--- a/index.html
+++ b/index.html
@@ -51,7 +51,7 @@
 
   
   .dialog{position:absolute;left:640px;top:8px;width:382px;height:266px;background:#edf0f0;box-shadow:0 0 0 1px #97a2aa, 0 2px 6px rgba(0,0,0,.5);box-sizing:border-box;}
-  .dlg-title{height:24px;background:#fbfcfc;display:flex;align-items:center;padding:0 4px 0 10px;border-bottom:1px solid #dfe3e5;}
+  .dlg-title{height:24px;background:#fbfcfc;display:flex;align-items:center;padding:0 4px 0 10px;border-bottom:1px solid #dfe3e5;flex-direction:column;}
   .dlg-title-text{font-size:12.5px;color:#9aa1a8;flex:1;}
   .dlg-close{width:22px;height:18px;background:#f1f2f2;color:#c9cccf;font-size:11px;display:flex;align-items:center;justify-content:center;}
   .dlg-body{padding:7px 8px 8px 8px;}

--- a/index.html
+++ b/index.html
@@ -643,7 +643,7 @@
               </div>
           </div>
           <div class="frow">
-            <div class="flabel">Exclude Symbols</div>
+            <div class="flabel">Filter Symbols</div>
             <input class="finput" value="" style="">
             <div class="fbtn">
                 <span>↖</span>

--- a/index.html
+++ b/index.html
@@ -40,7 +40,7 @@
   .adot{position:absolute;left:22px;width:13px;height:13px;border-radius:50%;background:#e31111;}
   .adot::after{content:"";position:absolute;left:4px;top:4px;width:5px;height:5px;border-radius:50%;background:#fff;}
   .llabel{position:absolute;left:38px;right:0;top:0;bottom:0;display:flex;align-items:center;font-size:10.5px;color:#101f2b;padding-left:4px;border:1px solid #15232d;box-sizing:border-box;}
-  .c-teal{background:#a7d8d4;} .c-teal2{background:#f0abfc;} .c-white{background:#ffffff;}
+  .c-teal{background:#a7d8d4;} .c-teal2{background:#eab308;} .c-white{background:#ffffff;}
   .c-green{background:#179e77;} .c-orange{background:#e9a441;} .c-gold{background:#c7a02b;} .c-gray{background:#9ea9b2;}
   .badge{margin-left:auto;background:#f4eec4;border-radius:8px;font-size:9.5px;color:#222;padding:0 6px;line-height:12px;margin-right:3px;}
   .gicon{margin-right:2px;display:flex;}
==
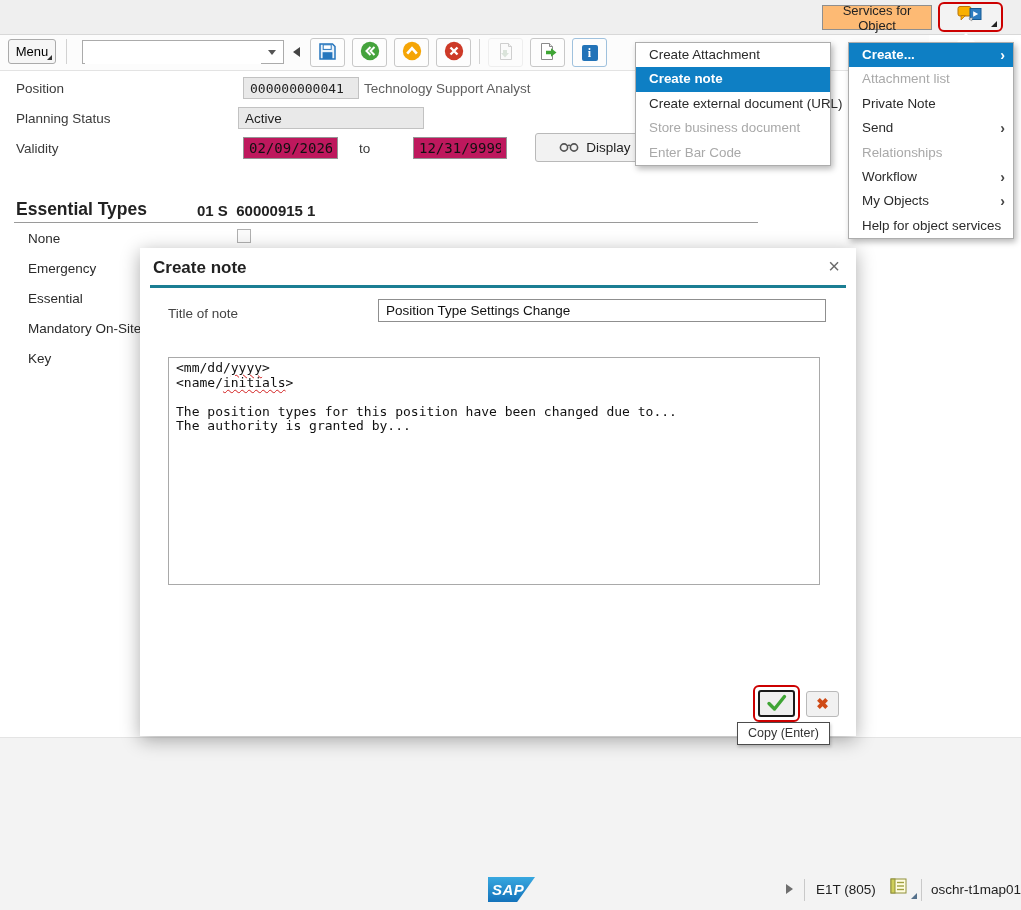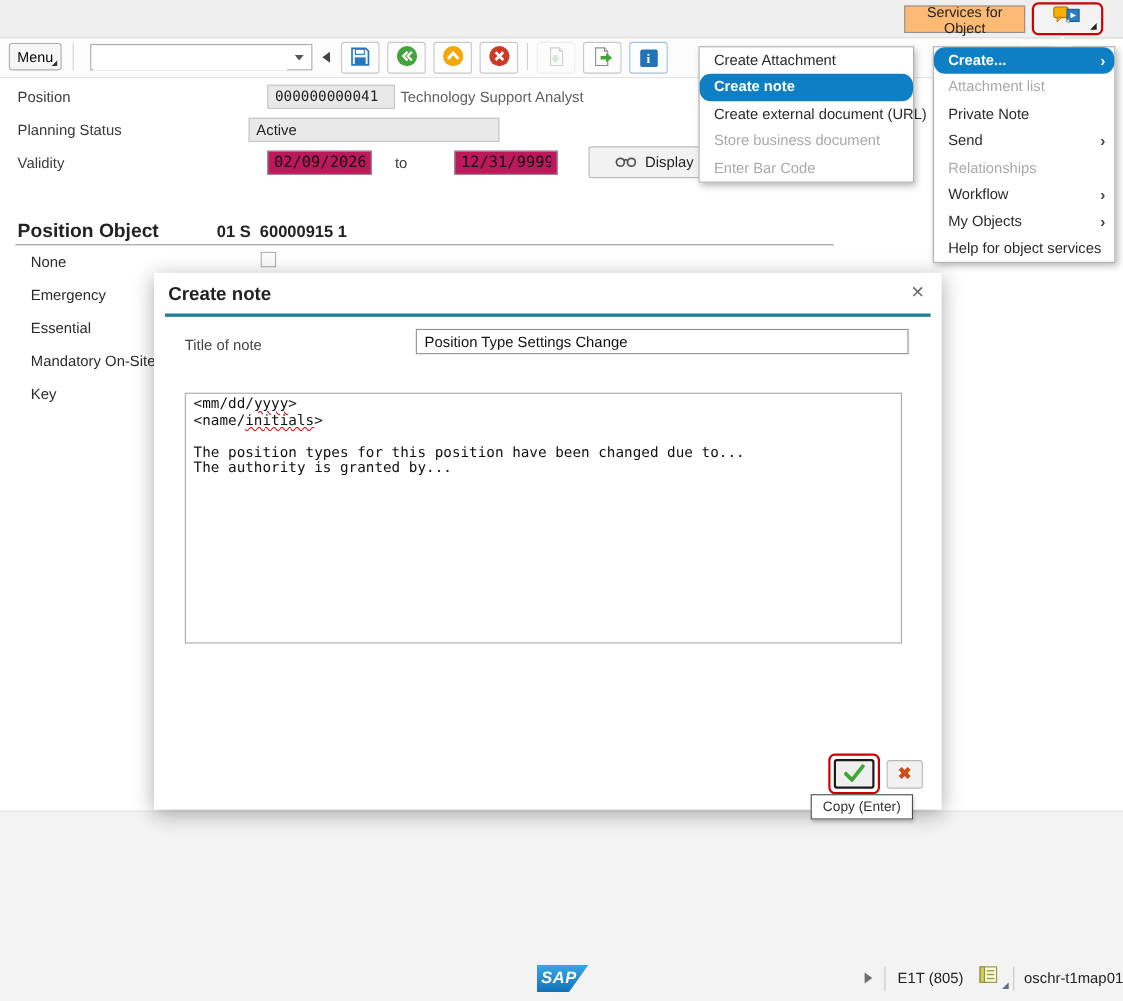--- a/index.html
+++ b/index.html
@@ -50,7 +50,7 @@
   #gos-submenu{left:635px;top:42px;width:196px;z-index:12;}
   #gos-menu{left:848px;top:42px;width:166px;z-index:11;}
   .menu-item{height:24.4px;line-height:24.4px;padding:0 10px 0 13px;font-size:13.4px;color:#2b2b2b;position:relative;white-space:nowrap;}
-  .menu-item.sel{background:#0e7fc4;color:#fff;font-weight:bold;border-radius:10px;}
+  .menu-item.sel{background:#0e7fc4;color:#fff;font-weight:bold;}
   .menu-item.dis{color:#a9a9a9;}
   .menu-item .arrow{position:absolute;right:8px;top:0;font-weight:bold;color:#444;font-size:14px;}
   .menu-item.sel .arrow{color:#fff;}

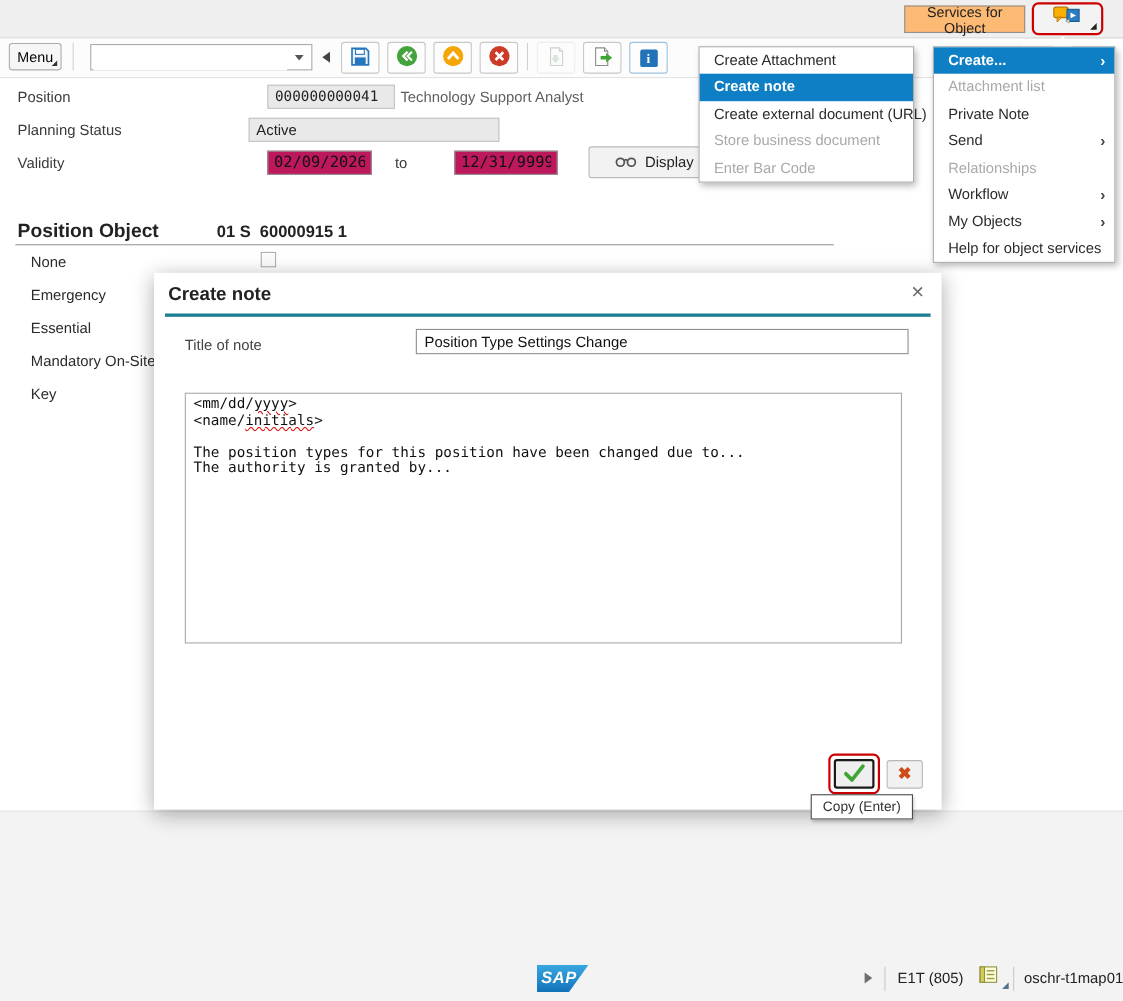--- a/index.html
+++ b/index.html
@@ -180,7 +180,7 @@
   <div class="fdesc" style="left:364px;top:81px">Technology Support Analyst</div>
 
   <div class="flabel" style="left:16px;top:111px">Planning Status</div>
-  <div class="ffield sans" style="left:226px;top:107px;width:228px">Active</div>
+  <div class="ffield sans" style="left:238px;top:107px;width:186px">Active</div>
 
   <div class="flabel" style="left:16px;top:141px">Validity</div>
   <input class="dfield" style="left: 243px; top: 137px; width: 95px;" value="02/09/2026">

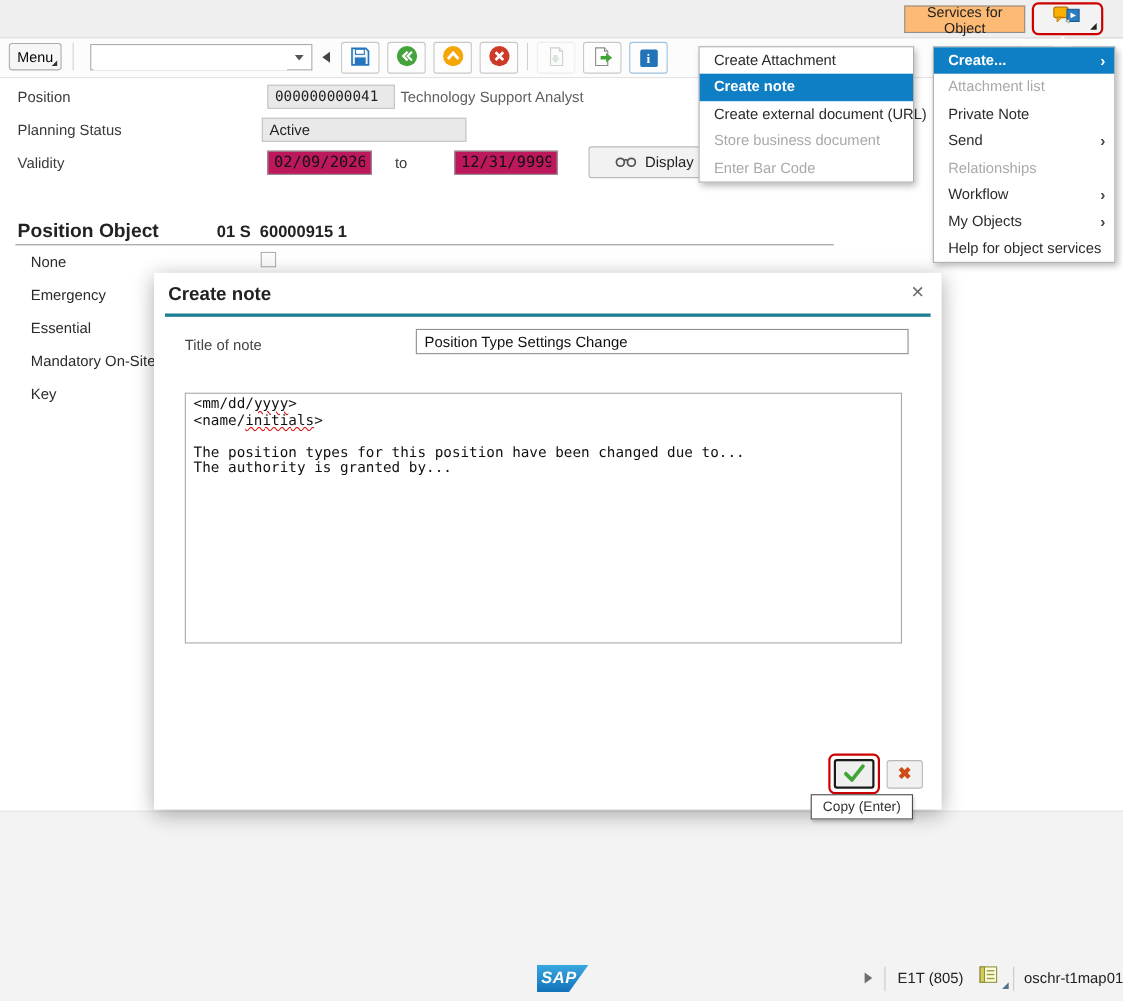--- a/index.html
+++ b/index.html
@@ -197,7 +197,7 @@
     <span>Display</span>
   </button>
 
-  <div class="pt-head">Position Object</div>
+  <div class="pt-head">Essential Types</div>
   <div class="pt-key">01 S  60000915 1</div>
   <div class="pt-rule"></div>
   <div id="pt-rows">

*TASK OBJECTIVE*. Copy each line above containing the string "sans".

*ANSWER BOX*.
-  <div class="ffield sans" style="left:226px;top:107px;width:228px">Active</div>
+  <div class="ffield sans" style="left:238px;top:107px;width:186px">Active</div>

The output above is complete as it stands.